▶ RECORDS SHOWN
-----

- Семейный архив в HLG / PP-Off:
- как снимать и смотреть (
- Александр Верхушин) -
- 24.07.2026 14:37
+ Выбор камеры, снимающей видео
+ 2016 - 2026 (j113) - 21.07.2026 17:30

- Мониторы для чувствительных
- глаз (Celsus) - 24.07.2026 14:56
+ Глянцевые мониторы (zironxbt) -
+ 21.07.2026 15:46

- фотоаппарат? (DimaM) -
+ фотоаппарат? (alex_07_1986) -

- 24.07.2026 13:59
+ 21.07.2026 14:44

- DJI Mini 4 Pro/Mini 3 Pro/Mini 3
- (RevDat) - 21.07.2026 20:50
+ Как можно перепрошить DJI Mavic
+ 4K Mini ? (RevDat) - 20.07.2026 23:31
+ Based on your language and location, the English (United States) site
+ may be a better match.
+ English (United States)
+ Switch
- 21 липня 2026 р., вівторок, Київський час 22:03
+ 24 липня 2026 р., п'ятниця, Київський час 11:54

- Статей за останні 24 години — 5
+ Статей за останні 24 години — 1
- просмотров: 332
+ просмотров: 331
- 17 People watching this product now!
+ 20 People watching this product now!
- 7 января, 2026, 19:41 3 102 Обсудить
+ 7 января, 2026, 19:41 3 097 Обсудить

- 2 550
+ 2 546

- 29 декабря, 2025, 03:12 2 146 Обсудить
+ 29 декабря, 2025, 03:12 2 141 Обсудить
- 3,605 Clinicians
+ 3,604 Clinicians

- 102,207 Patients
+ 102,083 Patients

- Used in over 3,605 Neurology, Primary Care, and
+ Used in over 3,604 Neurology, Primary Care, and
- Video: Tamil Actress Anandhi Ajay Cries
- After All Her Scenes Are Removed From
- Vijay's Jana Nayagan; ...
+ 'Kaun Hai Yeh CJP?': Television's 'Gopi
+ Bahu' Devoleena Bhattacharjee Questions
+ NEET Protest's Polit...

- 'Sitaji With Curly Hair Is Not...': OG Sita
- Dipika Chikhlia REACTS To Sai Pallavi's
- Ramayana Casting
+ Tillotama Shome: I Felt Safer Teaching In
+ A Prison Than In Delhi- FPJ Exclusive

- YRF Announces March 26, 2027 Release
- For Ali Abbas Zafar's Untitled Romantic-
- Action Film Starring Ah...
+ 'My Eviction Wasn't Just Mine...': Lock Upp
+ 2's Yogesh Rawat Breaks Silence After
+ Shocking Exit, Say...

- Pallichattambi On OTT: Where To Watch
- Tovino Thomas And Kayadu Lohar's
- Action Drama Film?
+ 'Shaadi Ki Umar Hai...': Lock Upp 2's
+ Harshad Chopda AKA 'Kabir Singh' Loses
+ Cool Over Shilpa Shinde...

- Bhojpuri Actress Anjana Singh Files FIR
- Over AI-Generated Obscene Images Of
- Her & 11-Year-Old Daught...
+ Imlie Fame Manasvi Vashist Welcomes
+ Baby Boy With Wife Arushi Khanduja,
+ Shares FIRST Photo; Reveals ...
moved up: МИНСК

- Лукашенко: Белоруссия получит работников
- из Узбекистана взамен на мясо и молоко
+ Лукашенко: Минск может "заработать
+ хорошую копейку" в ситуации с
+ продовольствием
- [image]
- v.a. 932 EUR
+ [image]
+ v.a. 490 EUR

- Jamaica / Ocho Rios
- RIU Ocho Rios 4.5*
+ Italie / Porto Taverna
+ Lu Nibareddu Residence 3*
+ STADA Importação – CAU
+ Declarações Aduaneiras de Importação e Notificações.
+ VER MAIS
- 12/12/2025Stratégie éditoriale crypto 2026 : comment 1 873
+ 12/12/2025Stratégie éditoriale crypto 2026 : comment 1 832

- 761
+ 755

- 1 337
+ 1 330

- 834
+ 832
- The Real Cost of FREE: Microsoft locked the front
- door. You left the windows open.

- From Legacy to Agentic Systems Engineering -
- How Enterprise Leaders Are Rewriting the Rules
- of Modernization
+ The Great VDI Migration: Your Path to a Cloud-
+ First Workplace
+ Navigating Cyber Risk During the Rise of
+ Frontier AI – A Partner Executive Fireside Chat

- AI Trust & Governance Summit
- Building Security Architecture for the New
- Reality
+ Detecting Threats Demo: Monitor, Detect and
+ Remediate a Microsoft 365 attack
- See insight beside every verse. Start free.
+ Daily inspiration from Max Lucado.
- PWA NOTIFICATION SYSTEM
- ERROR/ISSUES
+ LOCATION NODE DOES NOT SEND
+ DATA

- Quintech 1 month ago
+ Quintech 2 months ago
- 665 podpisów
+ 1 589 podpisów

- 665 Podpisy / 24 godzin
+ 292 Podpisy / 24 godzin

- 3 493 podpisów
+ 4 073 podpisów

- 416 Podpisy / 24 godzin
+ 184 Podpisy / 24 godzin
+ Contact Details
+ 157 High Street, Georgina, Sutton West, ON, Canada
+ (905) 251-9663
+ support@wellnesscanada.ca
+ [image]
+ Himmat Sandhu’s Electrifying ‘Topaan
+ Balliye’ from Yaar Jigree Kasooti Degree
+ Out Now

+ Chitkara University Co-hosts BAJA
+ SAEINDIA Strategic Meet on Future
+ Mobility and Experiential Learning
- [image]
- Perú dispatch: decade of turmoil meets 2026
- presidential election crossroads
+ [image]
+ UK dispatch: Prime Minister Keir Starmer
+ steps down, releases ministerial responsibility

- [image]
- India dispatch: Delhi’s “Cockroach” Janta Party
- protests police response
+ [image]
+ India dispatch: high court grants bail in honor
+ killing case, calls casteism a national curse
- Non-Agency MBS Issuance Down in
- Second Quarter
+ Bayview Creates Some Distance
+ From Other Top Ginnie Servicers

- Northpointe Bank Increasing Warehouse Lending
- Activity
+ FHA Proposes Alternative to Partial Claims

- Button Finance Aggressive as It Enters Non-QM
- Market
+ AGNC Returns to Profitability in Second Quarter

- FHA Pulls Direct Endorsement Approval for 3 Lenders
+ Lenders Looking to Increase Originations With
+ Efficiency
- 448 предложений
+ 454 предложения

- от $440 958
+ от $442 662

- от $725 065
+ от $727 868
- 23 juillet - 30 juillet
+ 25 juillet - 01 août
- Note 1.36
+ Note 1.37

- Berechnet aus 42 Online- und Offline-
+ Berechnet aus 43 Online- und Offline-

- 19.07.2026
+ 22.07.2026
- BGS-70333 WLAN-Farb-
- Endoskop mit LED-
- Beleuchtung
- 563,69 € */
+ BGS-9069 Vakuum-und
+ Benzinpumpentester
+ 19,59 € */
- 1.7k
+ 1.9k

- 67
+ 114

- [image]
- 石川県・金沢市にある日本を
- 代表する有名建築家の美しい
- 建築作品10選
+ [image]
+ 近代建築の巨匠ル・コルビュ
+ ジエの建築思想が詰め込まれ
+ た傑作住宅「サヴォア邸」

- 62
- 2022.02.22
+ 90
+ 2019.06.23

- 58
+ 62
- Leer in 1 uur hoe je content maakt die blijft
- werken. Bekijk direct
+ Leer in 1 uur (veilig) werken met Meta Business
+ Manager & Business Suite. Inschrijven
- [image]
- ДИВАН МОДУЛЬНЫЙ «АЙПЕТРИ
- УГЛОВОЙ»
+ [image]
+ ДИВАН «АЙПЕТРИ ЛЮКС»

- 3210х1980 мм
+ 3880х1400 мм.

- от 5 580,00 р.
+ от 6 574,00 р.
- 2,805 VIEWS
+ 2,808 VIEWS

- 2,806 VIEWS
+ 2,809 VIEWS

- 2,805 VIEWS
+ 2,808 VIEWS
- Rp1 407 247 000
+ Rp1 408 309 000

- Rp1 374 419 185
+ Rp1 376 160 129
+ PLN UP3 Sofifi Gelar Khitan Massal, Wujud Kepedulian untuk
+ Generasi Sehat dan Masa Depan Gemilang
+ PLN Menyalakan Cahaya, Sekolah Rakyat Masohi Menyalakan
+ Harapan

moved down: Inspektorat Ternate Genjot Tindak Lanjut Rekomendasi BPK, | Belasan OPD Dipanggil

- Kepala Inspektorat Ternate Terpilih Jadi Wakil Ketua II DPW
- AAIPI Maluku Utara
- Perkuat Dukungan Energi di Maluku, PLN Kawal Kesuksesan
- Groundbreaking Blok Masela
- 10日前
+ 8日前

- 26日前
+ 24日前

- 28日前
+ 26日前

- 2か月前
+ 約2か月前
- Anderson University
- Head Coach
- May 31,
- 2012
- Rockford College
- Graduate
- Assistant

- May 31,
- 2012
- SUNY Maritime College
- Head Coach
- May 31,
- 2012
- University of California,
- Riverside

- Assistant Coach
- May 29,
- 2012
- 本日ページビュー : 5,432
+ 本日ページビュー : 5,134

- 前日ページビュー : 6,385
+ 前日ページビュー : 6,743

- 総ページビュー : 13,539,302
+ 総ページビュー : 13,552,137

-----

▶ ACTIVITY
In the records above, find the line containing "Devoleena Bhattacharjee Questions" and restate word for word every line from the first through that one.

▶ EXERCISE ANSWER
- Семейный архив в HLG / PP-Off:
- как снимать и смотреть (
- Александр Верхушин) -
- 24.07.2026 14:37
+ Выбор камеры, снимающей видео
+ 2016 - 2026 (j113) - 21.07.2026 17:30

- Мониторы для чувствительных
- глаз (Celsus) - 24.07.2026 14:56
+ Глянцевые мониторы (zironxbt) -
+ 21.07.2026 15:46

- фотоаппарат? (DimaM) -
+ фотоаппарат? (alex_07_1986) -

- 24.07.2026 13:59
+ 21.07.2026 14:44

- DJI Mini 4 Pro/Mini 3 Pro/Mini 3
- (RevDat) - 21.07.2026 20:50
+ Как можно перепрошить DJI Mavic
+ 4K Mini ? (RevDat) - 20.07.2026 23:31
+ Based on your language and location, the English (United States) site
+ may be a better match.
+ English (United States)
+ Switch
- 21 липня 2026 р., вівторок, Київський час 22:03
+ 24 липня 2026 р., п'ятниця, Київський час 11:54

- Статей за останні 24 години — 5
+ Статей за останні 24 години — 1
- просмотров: 332
+ просмотров: 331
- 17 People watching this product now!
+ 20 People watching this product now!
- 7 января, 2026, 19:41 3 102 Обсудить
+ 7 января, 2026, 19:41 3 097 Обсудить

- 2 550
+ 2 546

- 29 декабря, 2025, 03:12 2 146 Обсудить
+ 29 декабря, 2025, 03:12 2 141 Обсудить
- 3,605 Clinicians
+ 3,604 Clinicians

- 102,207 Patients
+ 102,083 Patients

- Used in over 3,605 Neurology, Primary Care, and
+ Used in over 3,604 Neurology, Primary Care, and
- Video: Tamil Actress Anandhi Ajay Cries
- After All Her Scenes Are Removed From
- Vijay's Jana Nayagan; ...
+ 'Kaun Hai Yeh CJP?': Television's 'Gopi
+ Bahu' Devoleena Bhattacharjee Questions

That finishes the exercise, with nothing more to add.